YOUR ASSIGNMENT →
In the entries that follow, the line with "moved [16,81,443,303] ->" opens the range and the line with "[12,343,808,484] [image] |" closes it; repeat that range exactly, both lines included.

SUPPLIED ENTRIES →
Content starts

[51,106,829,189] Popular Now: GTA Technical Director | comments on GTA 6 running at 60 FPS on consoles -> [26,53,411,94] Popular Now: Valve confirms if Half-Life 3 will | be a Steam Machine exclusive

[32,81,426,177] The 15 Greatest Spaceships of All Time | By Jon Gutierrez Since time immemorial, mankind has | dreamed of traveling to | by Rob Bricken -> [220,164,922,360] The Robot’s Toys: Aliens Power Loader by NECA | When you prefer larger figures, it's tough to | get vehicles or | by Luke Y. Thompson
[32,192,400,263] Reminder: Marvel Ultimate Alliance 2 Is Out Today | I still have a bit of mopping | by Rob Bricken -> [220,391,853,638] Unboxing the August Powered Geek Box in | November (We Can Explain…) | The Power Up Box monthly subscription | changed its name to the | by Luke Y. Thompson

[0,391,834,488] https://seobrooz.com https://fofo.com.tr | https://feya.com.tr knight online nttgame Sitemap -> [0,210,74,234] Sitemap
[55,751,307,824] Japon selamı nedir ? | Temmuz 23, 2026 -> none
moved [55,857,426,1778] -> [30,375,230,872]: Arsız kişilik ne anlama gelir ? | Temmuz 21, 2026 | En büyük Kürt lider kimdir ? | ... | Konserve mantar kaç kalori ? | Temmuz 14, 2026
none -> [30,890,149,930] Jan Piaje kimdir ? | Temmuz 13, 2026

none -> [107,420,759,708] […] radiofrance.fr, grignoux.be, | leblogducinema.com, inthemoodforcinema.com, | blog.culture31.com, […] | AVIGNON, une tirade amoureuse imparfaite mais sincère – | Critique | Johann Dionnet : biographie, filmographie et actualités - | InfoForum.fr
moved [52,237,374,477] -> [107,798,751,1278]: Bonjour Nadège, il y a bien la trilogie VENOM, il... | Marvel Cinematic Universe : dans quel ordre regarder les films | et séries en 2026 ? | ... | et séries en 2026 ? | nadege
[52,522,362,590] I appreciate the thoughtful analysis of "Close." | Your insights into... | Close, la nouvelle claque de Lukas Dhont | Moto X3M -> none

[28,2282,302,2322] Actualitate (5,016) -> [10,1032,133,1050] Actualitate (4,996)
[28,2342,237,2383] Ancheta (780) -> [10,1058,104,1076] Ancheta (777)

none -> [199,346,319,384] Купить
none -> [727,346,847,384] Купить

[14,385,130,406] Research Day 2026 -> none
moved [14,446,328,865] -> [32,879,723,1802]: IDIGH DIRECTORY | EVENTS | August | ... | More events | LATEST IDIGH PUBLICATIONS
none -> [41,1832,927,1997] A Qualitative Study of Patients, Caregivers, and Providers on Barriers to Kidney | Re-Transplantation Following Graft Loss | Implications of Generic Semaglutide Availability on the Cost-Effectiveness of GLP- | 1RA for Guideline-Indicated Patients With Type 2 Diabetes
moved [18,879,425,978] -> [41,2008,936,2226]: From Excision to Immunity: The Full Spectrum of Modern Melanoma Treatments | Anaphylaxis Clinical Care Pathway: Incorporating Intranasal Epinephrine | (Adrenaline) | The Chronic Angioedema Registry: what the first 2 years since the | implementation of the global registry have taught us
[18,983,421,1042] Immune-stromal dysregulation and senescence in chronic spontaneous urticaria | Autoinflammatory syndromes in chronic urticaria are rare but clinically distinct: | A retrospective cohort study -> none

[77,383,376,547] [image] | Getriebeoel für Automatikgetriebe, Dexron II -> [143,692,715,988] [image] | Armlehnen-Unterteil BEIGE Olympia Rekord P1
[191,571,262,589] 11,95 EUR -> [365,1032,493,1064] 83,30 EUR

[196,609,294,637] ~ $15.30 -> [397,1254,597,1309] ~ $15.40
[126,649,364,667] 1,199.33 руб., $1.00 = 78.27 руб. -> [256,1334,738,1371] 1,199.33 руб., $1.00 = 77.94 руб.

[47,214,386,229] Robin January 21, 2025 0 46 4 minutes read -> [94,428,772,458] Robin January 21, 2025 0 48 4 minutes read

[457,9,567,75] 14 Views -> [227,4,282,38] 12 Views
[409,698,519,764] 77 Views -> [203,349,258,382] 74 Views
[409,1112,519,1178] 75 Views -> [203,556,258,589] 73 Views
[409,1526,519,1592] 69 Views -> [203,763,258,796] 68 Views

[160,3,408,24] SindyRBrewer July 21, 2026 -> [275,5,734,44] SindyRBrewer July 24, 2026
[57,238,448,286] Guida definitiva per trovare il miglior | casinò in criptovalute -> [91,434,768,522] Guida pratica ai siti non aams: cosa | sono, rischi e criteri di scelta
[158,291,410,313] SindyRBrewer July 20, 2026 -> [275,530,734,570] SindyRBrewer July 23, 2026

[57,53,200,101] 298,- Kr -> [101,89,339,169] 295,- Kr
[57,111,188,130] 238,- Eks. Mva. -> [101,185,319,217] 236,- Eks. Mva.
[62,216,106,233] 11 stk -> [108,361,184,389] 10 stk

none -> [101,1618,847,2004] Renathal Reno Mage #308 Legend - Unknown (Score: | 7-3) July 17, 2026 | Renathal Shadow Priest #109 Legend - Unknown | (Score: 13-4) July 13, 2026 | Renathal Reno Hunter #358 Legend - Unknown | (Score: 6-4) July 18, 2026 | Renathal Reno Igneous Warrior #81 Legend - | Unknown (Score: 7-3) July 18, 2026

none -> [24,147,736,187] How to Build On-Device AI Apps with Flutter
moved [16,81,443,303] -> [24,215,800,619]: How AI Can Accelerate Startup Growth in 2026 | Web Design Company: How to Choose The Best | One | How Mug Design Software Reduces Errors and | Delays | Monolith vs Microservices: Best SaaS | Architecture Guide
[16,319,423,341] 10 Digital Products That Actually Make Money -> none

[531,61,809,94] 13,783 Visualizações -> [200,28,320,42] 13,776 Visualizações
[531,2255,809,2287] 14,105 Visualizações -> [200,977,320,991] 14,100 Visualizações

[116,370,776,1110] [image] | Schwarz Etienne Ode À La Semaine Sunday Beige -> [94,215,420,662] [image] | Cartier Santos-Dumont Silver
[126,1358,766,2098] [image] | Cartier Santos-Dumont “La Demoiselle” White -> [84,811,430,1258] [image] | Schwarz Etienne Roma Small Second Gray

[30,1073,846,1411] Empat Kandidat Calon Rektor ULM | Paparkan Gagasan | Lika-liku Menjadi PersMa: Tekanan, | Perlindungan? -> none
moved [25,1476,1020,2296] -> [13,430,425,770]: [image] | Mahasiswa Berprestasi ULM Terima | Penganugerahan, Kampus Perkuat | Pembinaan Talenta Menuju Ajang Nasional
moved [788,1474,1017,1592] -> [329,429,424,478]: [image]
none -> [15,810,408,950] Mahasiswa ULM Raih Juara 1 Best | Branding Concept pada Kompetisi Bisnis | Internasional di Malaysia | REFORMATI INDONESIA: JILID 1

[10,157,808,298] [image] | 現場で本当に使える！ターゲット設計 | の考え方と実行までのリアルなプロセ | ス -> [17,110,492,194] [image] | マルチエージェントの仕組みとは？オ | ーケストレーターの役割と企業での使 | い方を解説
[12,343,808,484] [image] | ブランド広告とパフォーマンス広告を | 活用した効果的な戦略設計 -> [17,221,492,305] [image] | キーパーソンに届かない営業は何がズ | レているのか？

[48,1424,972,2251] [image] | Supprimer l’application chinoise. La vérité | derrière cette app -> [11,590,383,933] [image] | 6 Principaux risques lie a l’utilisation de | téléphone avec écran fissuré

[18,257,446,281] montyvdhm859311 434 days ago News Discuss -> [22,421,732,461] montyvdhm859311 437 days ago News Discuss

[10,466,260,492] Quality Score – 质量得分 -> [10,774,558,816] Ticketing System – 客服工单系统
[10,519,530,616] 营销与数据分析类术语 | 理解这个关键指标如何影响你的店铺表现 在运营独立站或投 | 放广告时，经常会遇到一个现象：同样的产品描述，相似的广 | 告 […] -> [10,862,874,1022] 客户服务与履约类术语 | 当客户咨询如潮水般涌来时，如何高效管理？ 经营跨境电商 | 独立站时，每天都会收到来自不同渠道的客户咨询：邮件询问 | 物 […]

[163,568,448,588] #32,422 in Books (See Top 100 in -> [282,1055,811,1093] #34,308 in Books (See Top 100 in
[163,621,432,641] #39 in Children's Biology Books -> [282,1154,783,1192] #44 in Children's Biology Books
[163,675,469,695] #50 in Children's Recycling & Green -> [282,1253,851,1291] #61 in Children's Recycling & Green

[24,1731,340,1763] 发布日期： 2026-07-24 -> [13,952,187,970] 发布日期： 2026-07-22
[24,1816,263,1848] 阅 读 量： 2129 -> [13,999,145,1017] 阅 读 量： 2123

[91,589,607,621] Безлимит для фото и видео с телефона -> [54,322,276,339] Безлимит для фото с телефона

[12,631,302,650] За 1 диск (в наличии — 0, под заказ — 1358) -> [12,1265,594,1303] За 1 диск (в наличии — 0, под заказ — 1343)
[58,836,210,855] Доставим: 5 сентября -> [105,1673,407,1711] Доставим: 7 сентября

Content ends

ANSWER SPACE →
moved [16,81,443,303] -> [24,215,800,619]: How AI Can Accelerate Startup Growth in 2026 | Web Design Company: How to Choose The Best | One | How Mug Design Software Reduces Errors and | Delays | Monolith vs Microservices: Best SaaS | Architecture Guide
[16,319,423,341] 10 Digital Products That Actually Make Money -> none

[531,61,809,94] 13,783 Visualizações -> [200,28,320,42] 13,776 Visualizações
[531,2255,809,2287] 14,105 Visualizações -> [200,977,320,991] 14,100 Visualizações

[116,370,776,1110] [image] | Schwarz Etienne Ode À La Semaine Sunday Beige -> [94,215,420,662] [image] | Cartier Santos-Dumont Silver
[126,1358,766,2098] [image] | Cartier Santos-Dumont “La Demoiselle” White -> [84,811,430,1258] [image] | Schwarz Etienne Roma Small Second Gray

[30,1073,846,1411] Empat Kandidat Calon Rektor ULM | Paparkan Gagasan | Lika-liku Menjadi PersMa: Tekanan, | Perlindungan? -> none
moved [25,1476,1020,2296] -> [13,430,425,770]: [image] | Mahasiswa Berprestasi ULM Terima | Penganugerahan, Kampus Perkuat | Pembinaan Talenta Menuju Ajang Nasional
moved [788,1474,1017,1592] -> [329,429,424,478]: [image]
none -> [15,810,408,950] Mahasiswa ULM Raih Juara 1 Best | Branding Concept pada Kompetisi Bisnis | Internasional di Malaysia | REFORMATI INDONESIA: JILID 1

[10,157,808,298] [image] | 現場で本当に使える！ターゲット設計 | の考え方と実行までのリアルなプロセ | ス -> [17,110,492,194] [image] | マルチエージェントの仕組みとは？オ | ーケストレーターの役割と企業での使 | い方を解説
[12,343,808,484] [image] | ブランド広告とパフォーマンス広告を | 活用した効果的な戦略設計 -> [17,221,492,305] [image] | キーパーソンに届かない営業は何がズ | レているのか？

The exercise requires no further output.